(Material provided Opens)
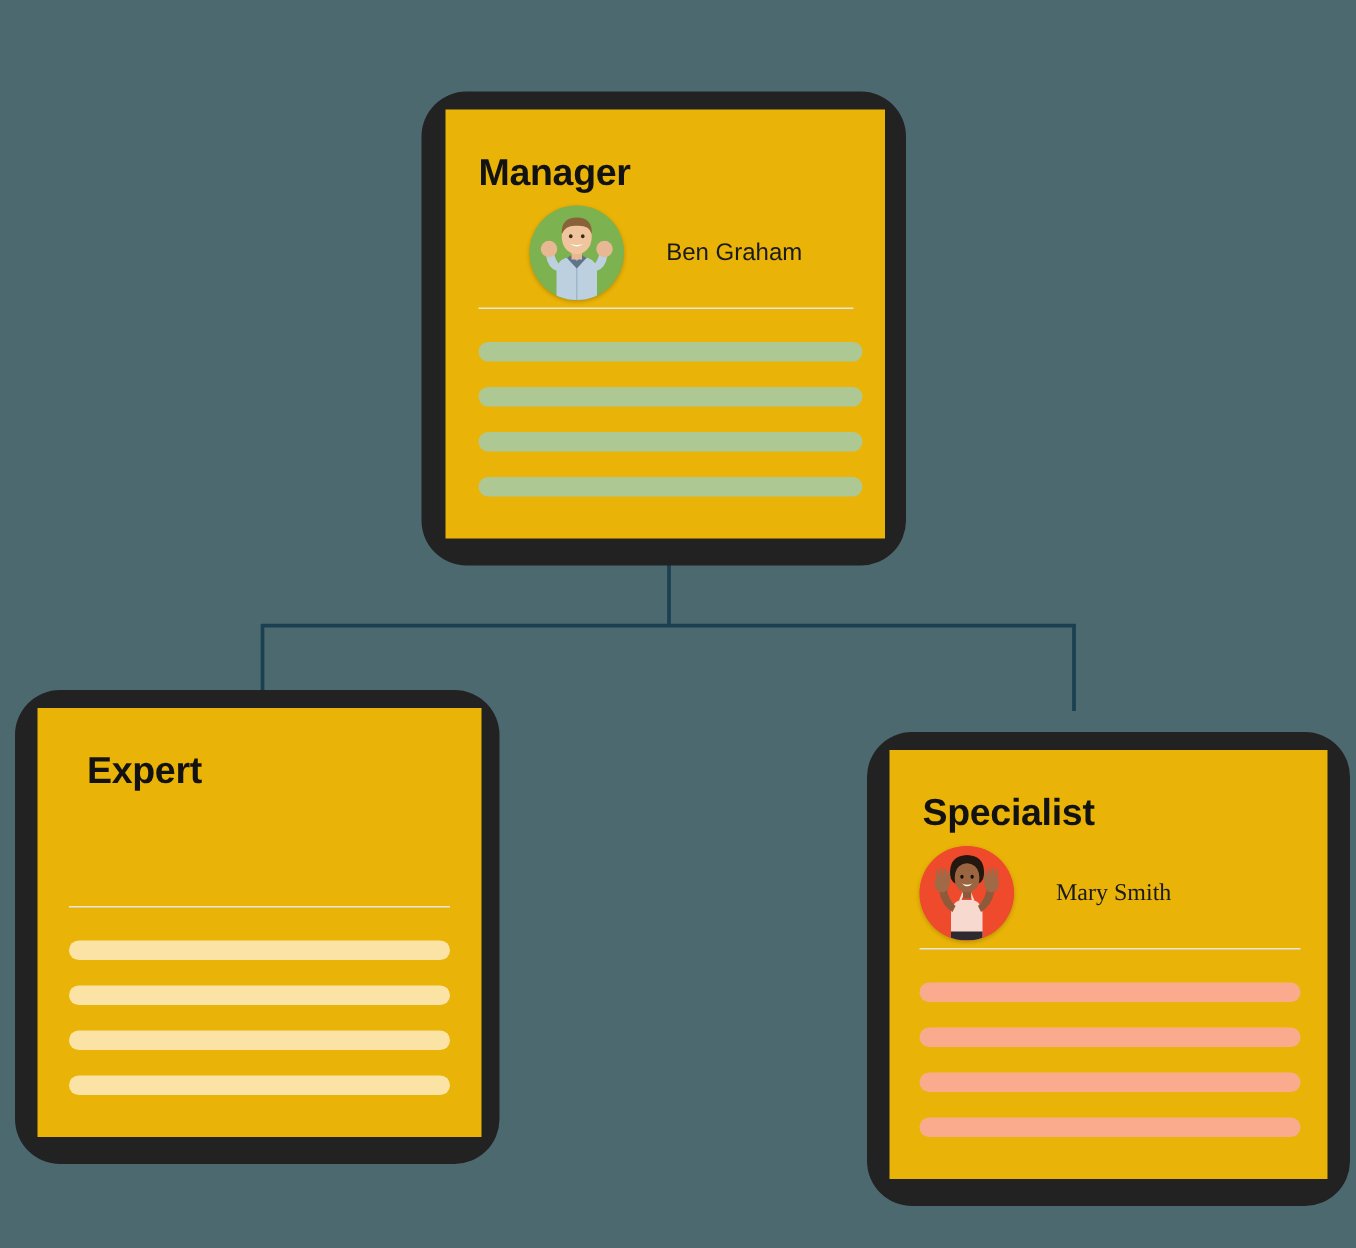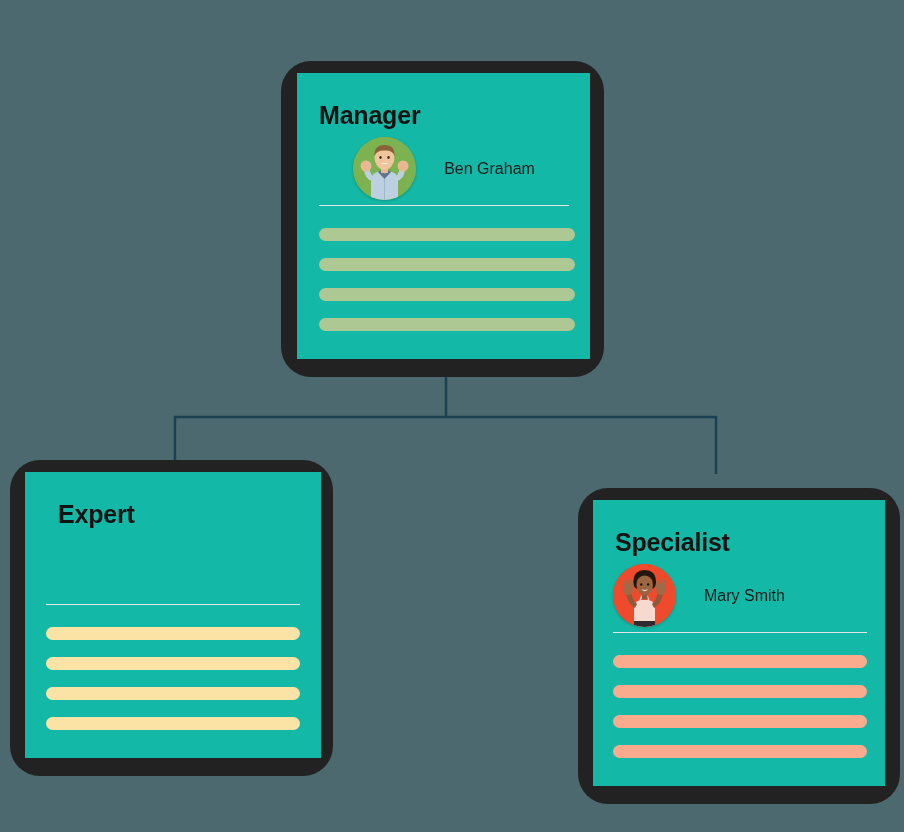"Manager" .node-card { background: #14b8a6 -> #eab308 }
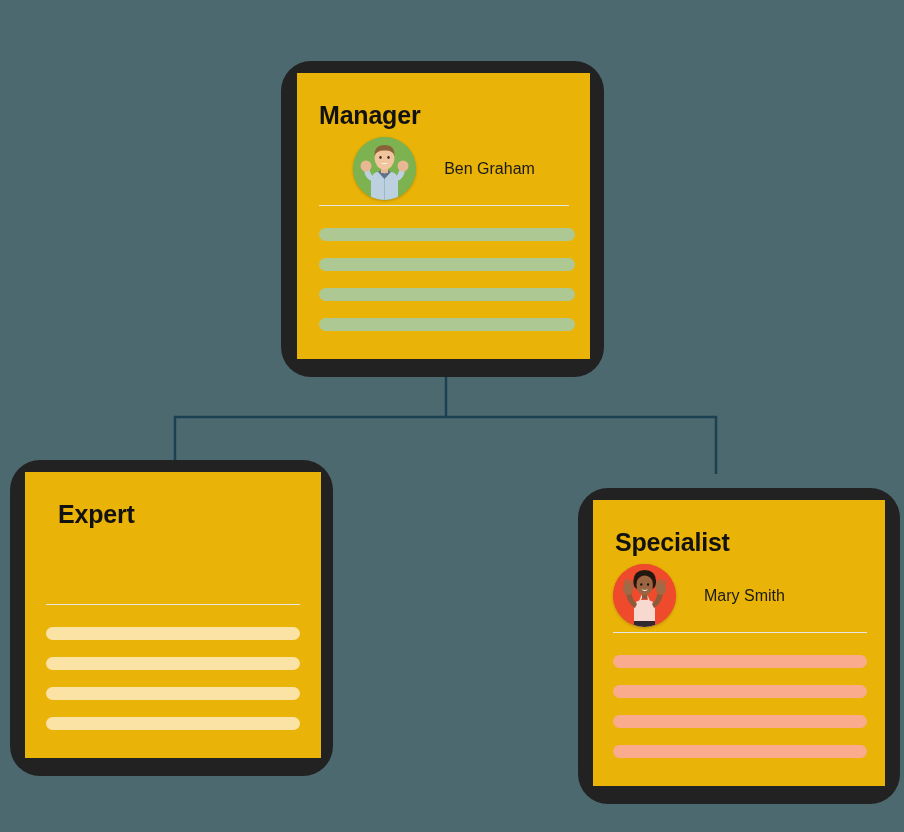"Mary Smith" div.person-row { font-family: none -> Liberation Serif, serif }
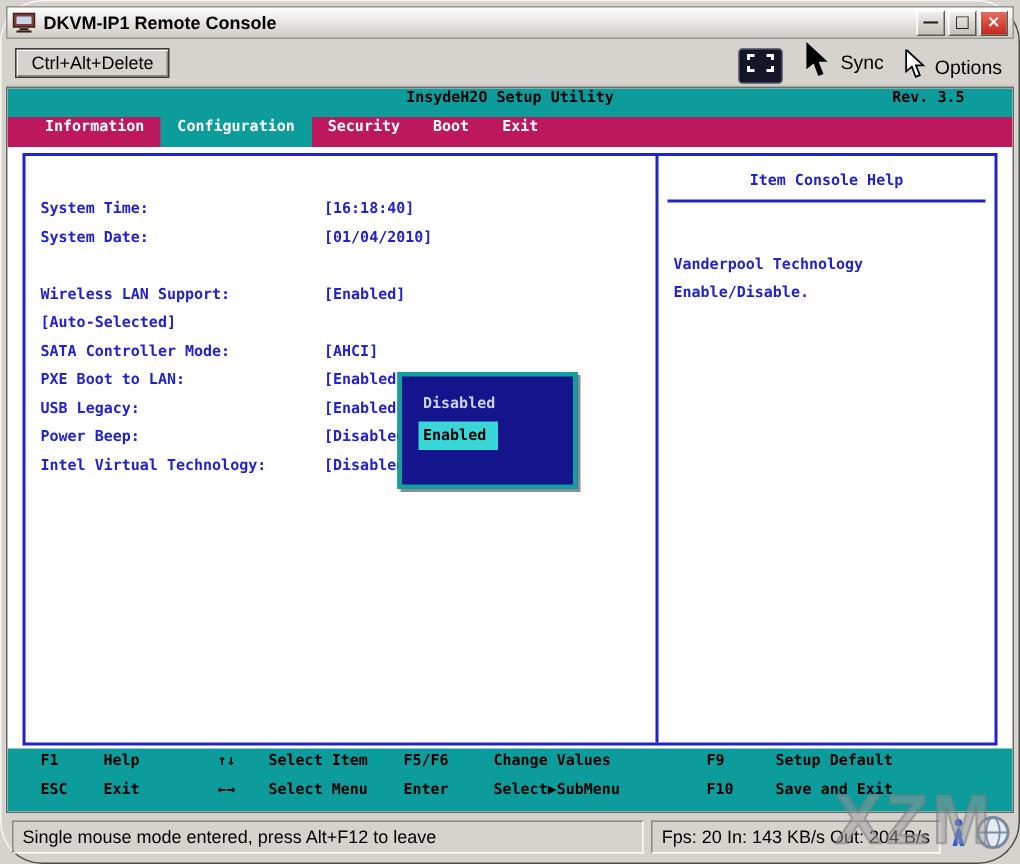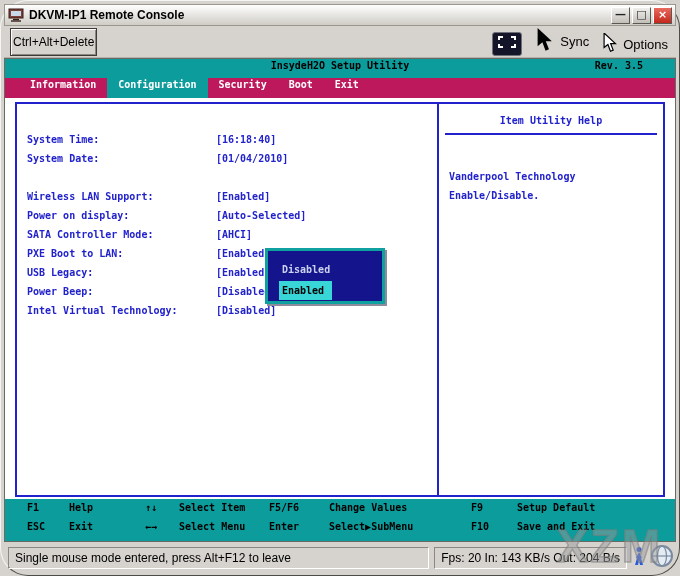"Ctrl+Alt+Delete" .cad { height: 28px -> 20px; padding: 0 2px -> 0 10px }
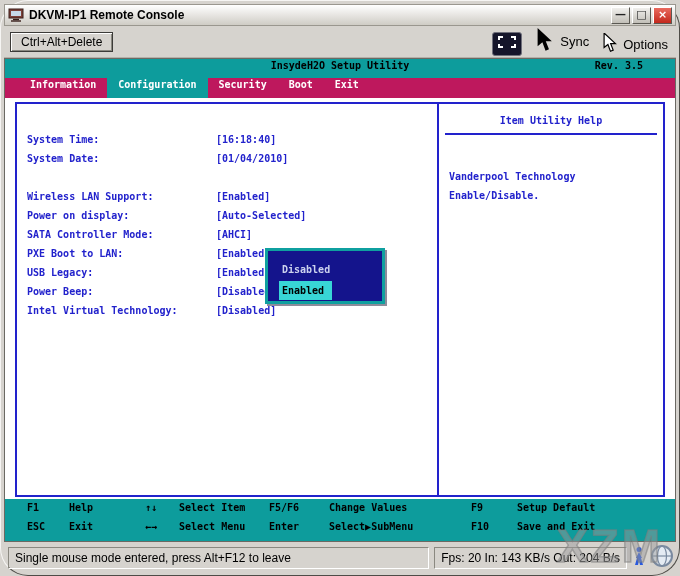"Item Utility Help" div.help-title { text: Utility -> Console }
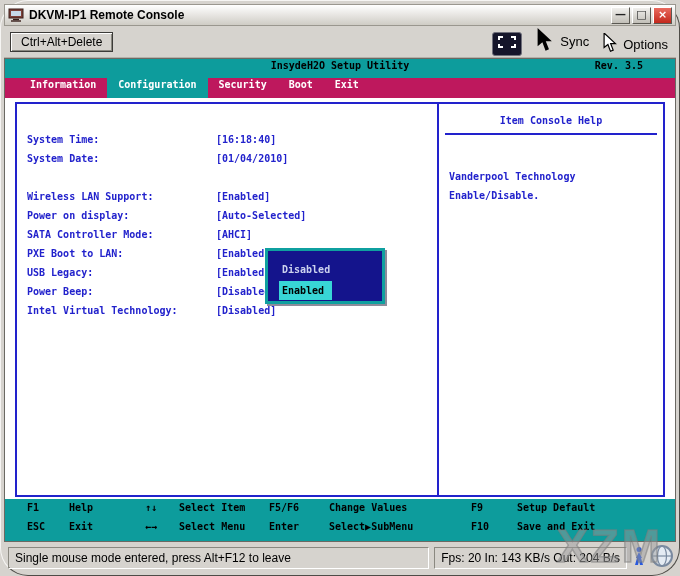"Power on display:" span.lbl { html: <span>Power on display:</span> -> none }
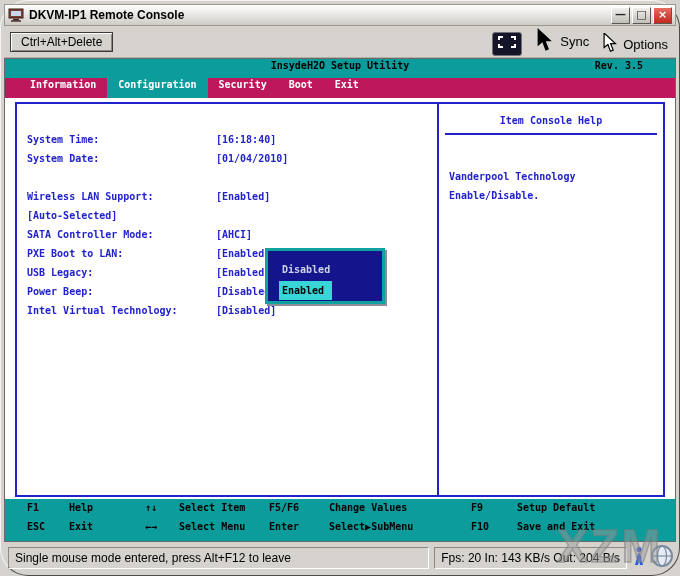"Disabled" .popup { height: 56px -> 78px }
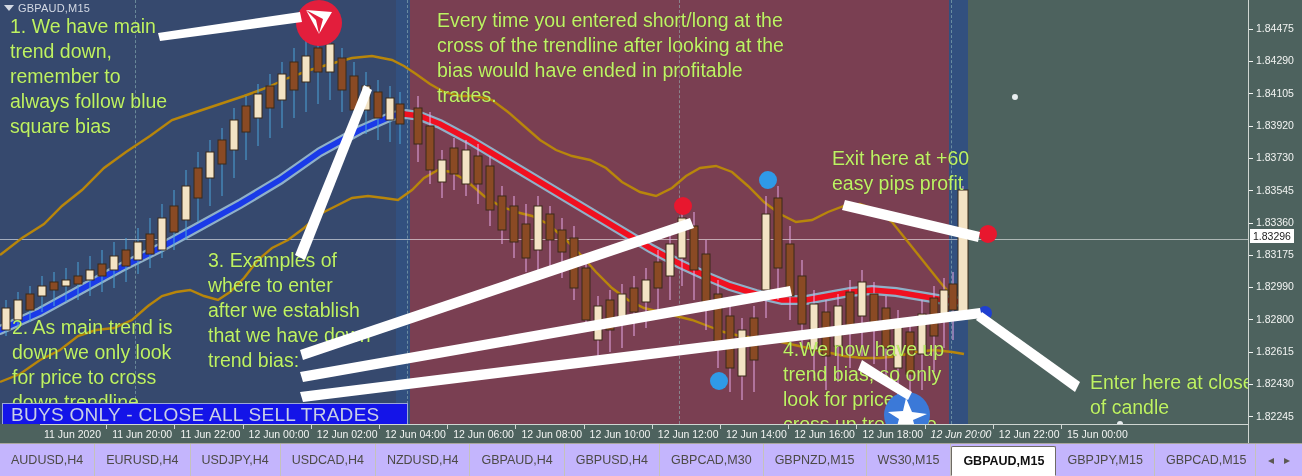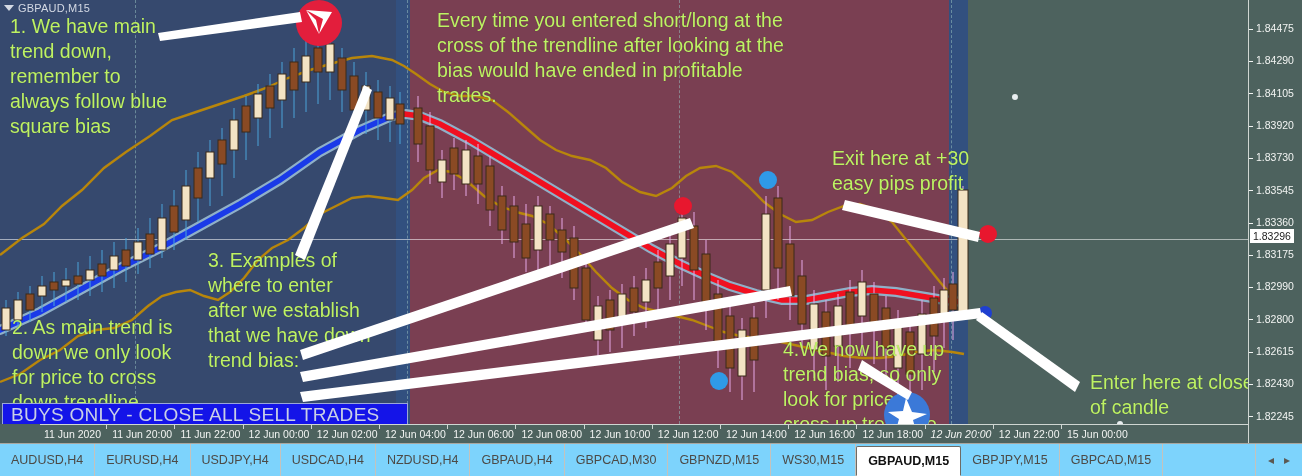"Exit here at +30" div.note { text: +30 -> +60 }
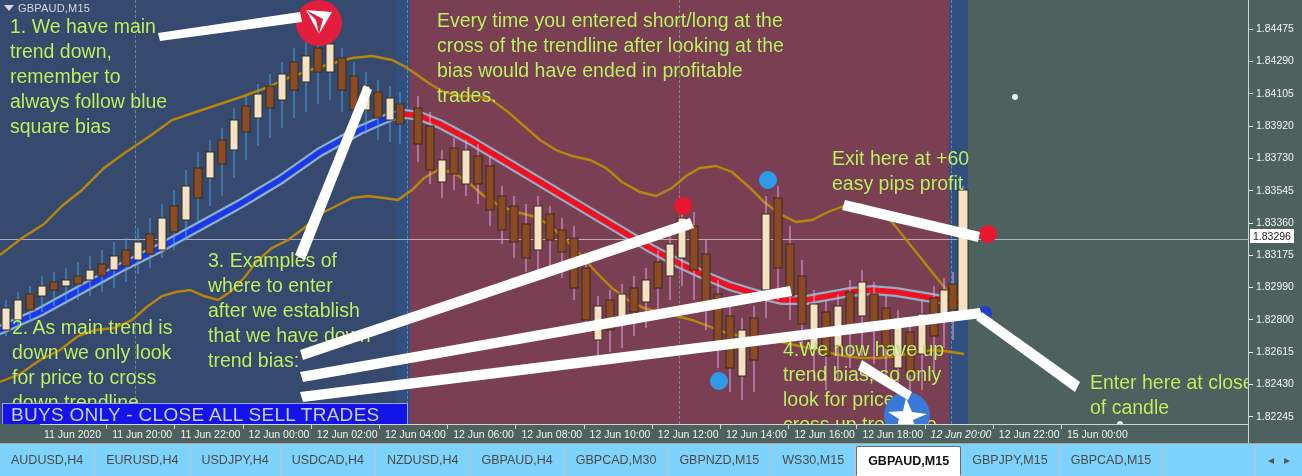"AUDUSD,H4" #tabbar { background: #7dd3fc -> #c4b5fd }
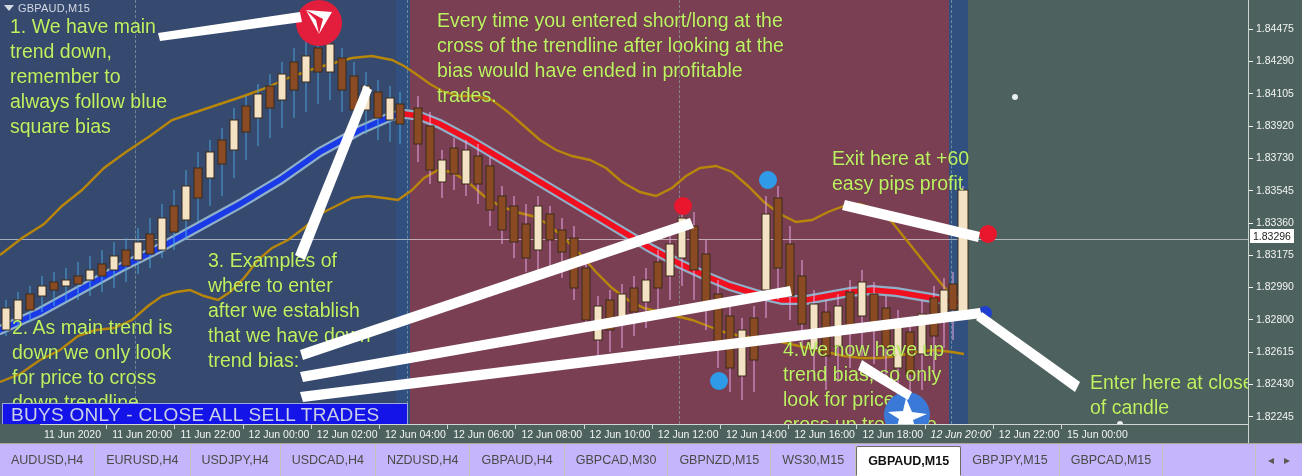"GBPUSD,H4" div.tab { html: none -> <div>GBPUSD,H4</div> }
(Material provided Closes)
**Goal of the exercise**
All that is needed is an exact copy of the entries above, minus the pictures.

**Written answer**
"Manager" .node-card { background: #14b8a6 -> #eab308 }
"Mary Smith" div.person-row { font-family: none -> Liberation Serif, serif }
"Ctrl+Alt+Delete" .cad { height: 28px -> 20px; padding: 0 2px -> 0 10px }
"Item Utility Help" div.help-title { text: Utility -> Console }
"Power on display:" span.lbl { html: <span>Power on display:</span> -> none }
"Disabled" .popup { height: 56px -> 78px }
"Exit here at +30" div.note { text: +30 -> +60 }
"AUDUSD,H4" #tabbar { background: #7dd3fc -> #c4b5fd }
"GBPUSD,H4" div.tab { html: none -> <div>GBPUSD,H4</div> }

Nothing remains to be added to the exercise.